What Is Comprehensive Cancer Control?
Comprehensive cancer control (CCC) is a process through which communities and partner organizations pool resources to reduce the burden of cancer. These combined efforts help to—
- Reduce cancer risk.
- Find cancers earlier.
- Improve treatments.
- Increase the number of people who survive cancer.
- Improve quality of life for cancer survivors.
CDC started the National Comprehensive Cancer Control Program (NCCCP) to help states, tribes, U.S. Affiliated Pacific Islands, and territories form or support existing coalitions to fight cancer. These coalitions use data to determine the greatest cancer-related needs in their area, and develop and carry out cancer plans to meet those needs. The CCC plans include activities that—
- Encourage people to live a healthy lifestyle.

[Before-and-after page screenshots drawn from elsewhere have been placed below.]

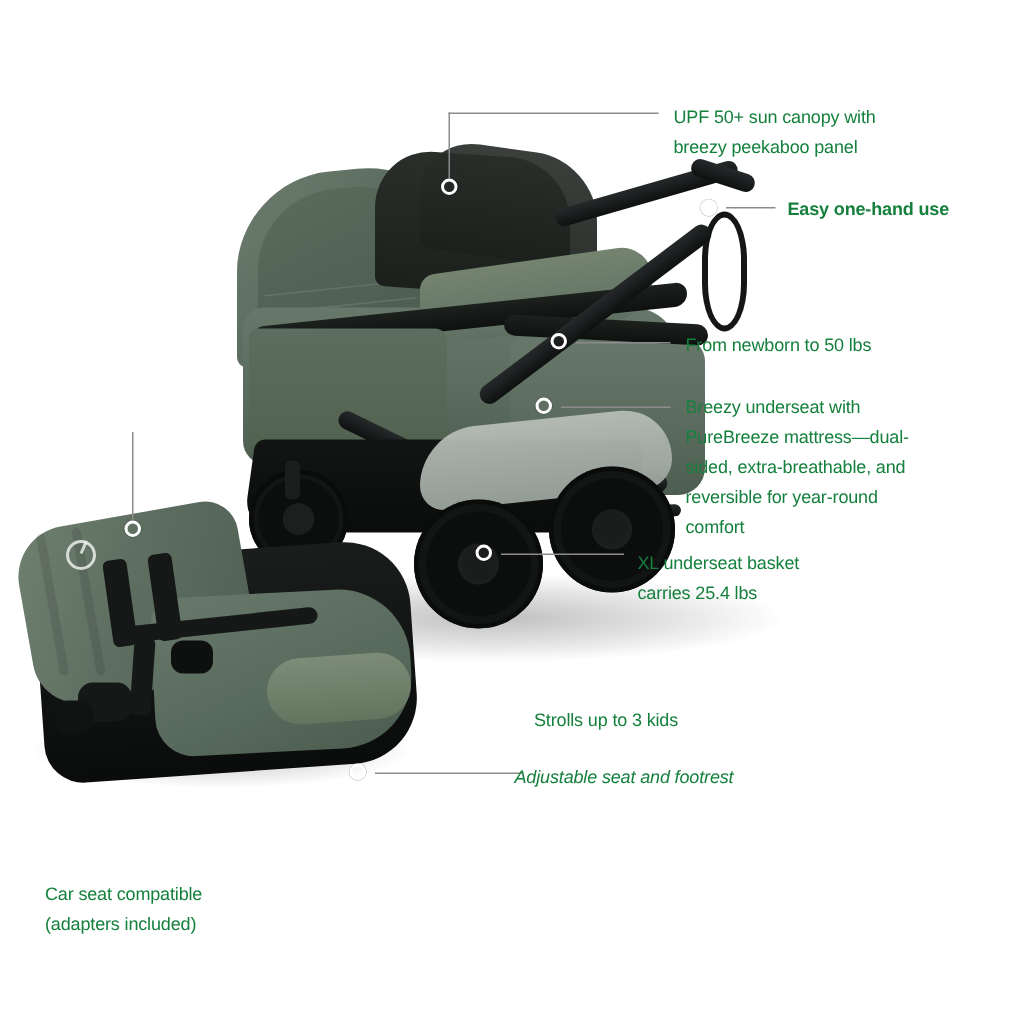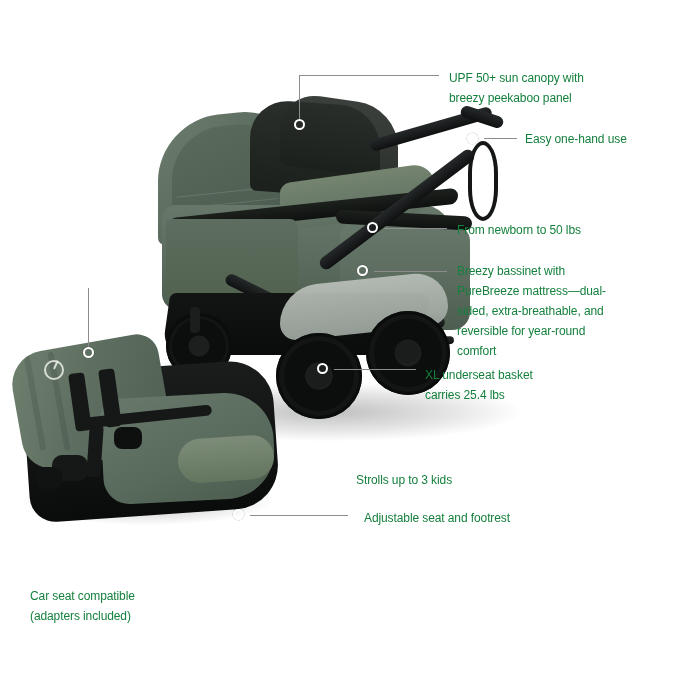--- a/index.html
+++ b/index.html
@@ -260,7 +260,7 @@
   <div class="callout left" style="left:449px;top:68px;width:230px;">UPF 50+ sun canopy with
 breezy peekaboo panel</div>
 
-  <div class="callout left" style="left:525px;top:129px;width:154px;">Easy one-hand use</div>
+  <div class="callout left" style="left:525px;top:129px;width:154px;font-weight:bold;">Easy one-hand use</div>
 
   <div class="callout left" style="left:457px;top:220px;width:222px;">From newborn to 50 lbs</div>
 

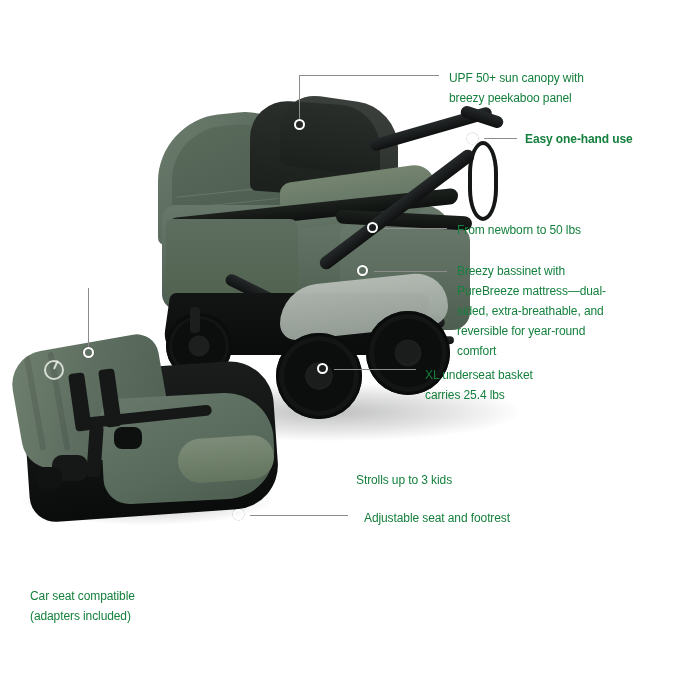--- a/index.html
+++ b/index.html
@@ -264,7 +264,7 @@
 
   <div class="callout left" style="left:457px;top:220px;width:222px;">From newborn to 50 lbs</div>
 
-  <div class="callout left" style="left:457px;top:261px;width:222px;">Breezy bassinet with
+  <div class="callout left" style="left:457px;top:261px;width:222px;">Breezy underseat with
 PureBreeze mattress—dual-
 sided, extra-breathable, and
 reversible for year-round

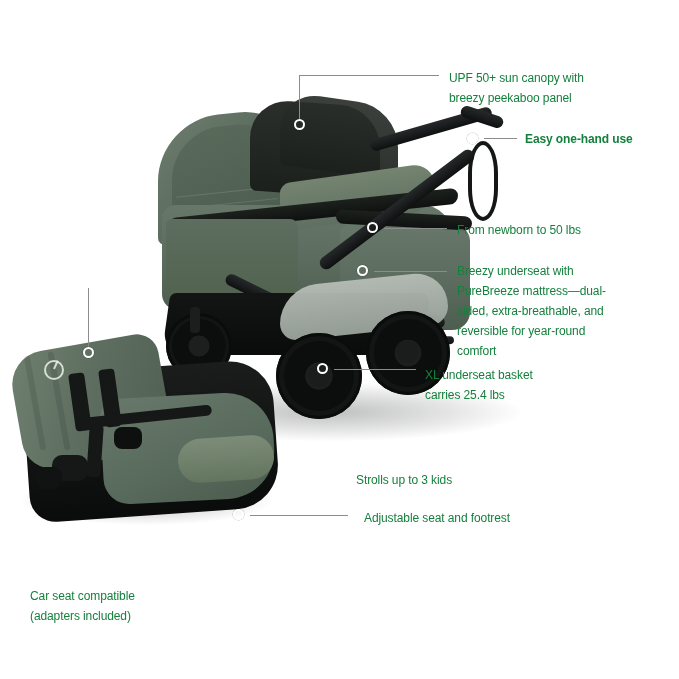--- a/index.html
+++ b/index.html
@@ -276,7 +276,7 @@
 
   <div class="callout left" style="left:356px;top:470px;width:220px;">Strolls up to 3 kids</div>
 
-  <div class="callout left" style="left:364px;top:508px;width:300px;">Adjustable seat and footrest</div>
+  <div class="callout left" style="left:343px;top:508px;width:300px;font-style:italic;">Adjustable seat and footrest</div>
 
   <div class="callout left" style="left:30px;top:586px;width:220px;">Car seat compatible
 (adapters included)</div>

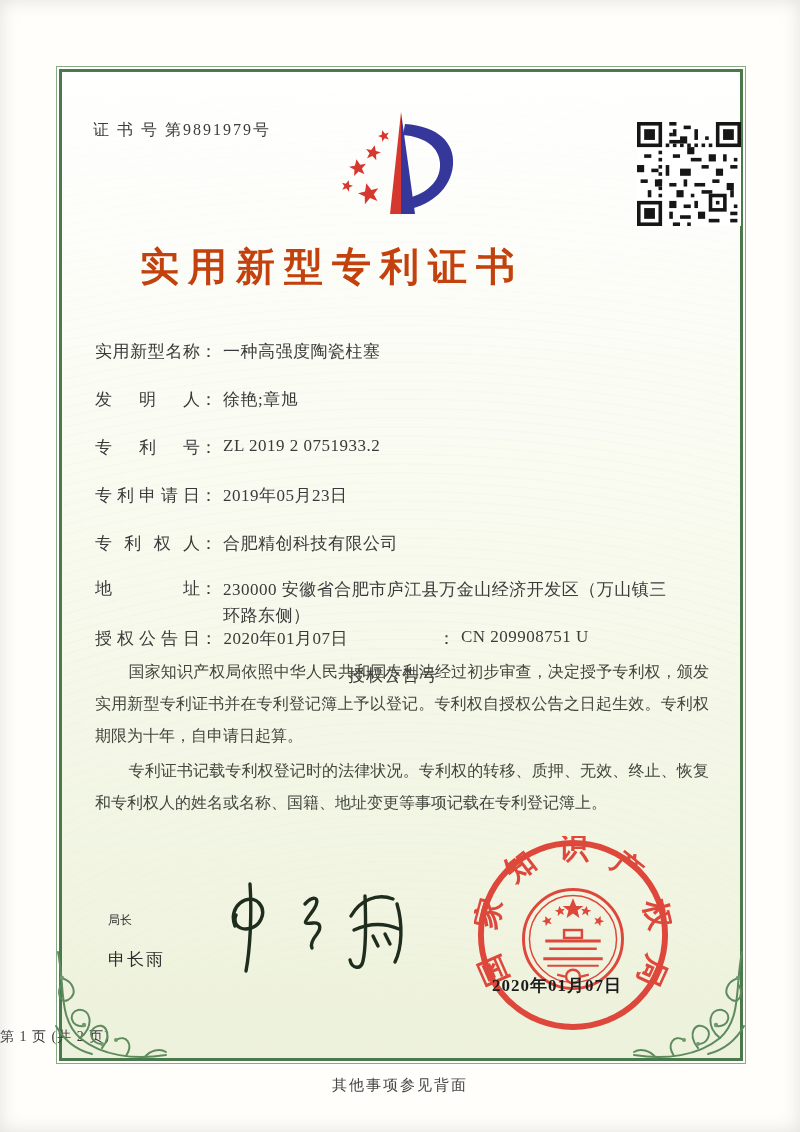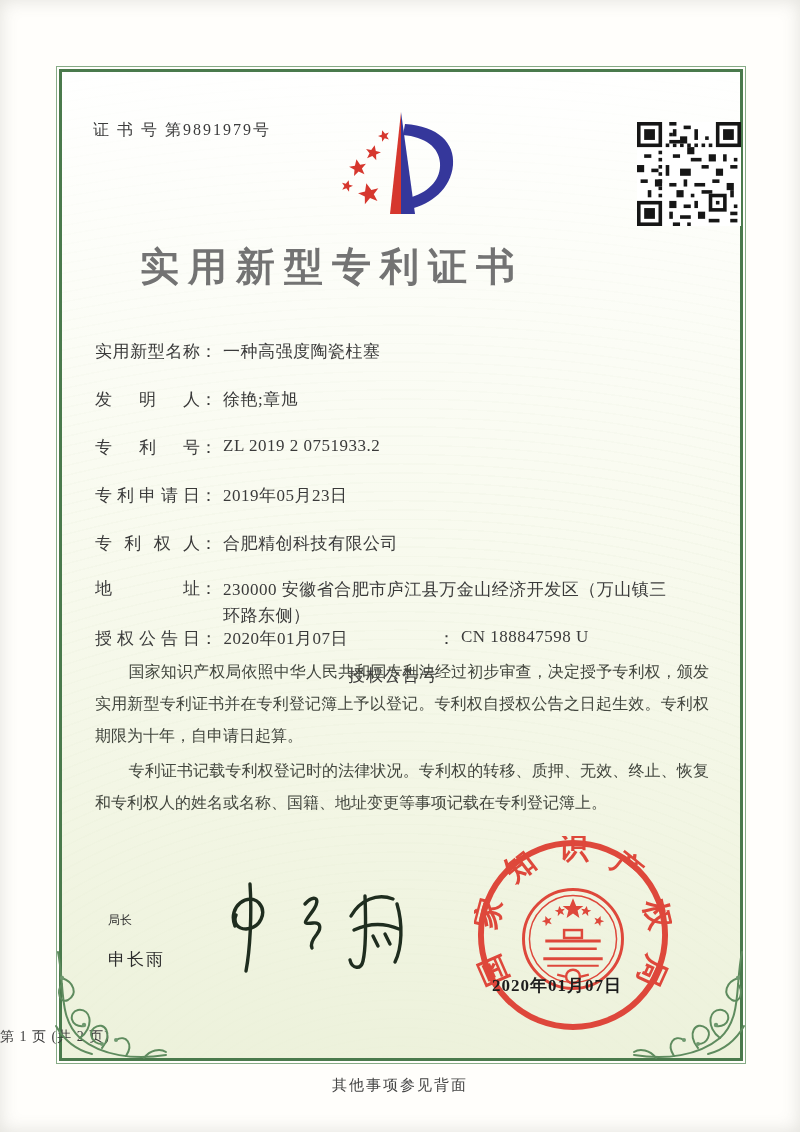--- a/index.html
+++ b/index.html
@@ -31,7 +31,7 @@
   .qr{position:absolute;left:637px;top:122px;z-index:2;}
   .title{
     position:absolute;left:0;top:240px;width:664px;text-align:center;
-    font-size:39px;font-weight:700;letter-spacing:9px;color:#737373;z-index:2;
+    font-size:39px;font-weight:700;letter-spacing:9px;color:#c2410c;z-index:2;
   }
   
   .frow{position:absolute;left:95px;font-size:17px;color:#3a3a3a;z-index:2;display:flex;align-items:flex-start;}

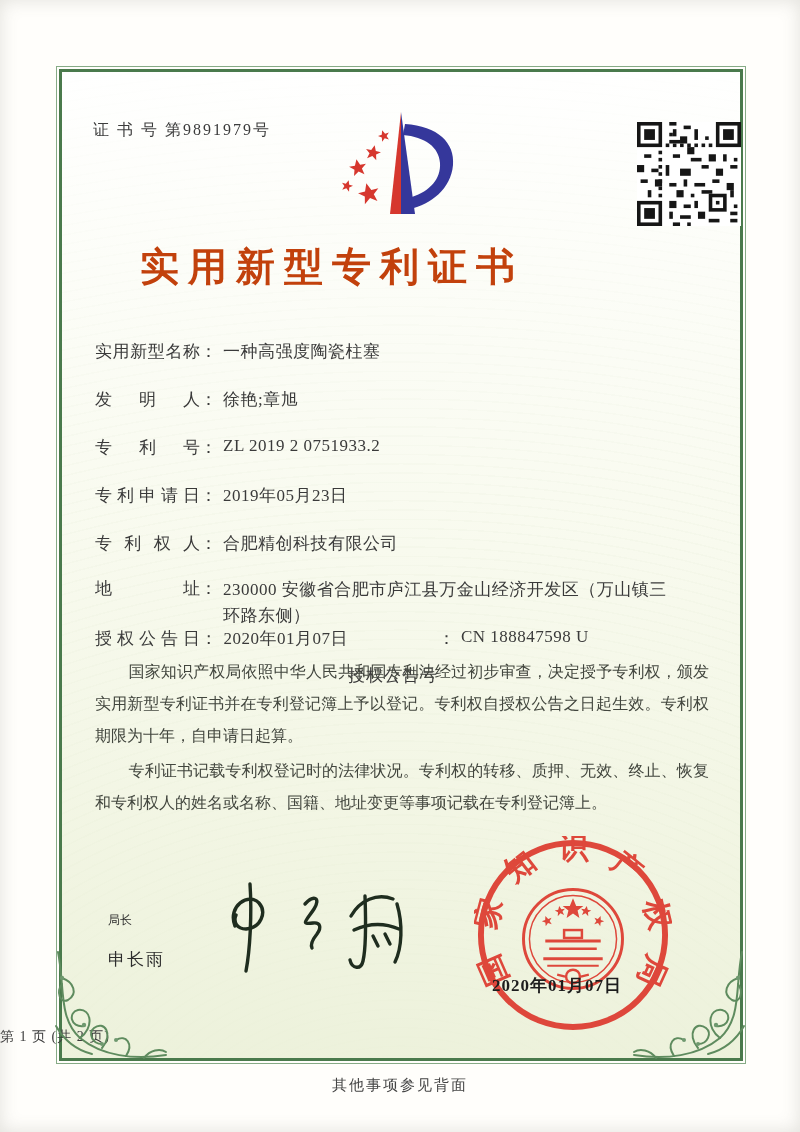--- a/index.html
+++ b/index.html
@@ -240,7 +240,7 @@
     <span class="grant-second">
       <span class="f-label">授权公告号</span>
         <span class="f-colon">：</span>
-      <span class="f-value">CN 188847598 U</span>
+      <span class="f-value">CN 209908751 U</span>
     </span>
   </div>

- Promote cancer screening tests.
- Increase access to good cancer care.
- Improve the quality of life for people who survive cancer.
Building Blocks of Comprehensive Cancer Control
- Enhance infrastructure necessary to manage and support CCC efforts.
- Mobilize support by improving the use of existing resources for cancer programming and increasing the level of support available.
- Perform research to guide decision making and determine priorities.
- Build partnerships to increase awareness and involvement of partners from different disciplines and sectors including doctors, public health personnel, non-profit organizations, insurance companies, businesses, cancer survivors, government agencies, colleges and universities, and advocates.
- Assess and address the cancer burden to reduce illness and death from cancer and disparities among population groups.
- Evaluate outcomes associated with CCC planning and implementation.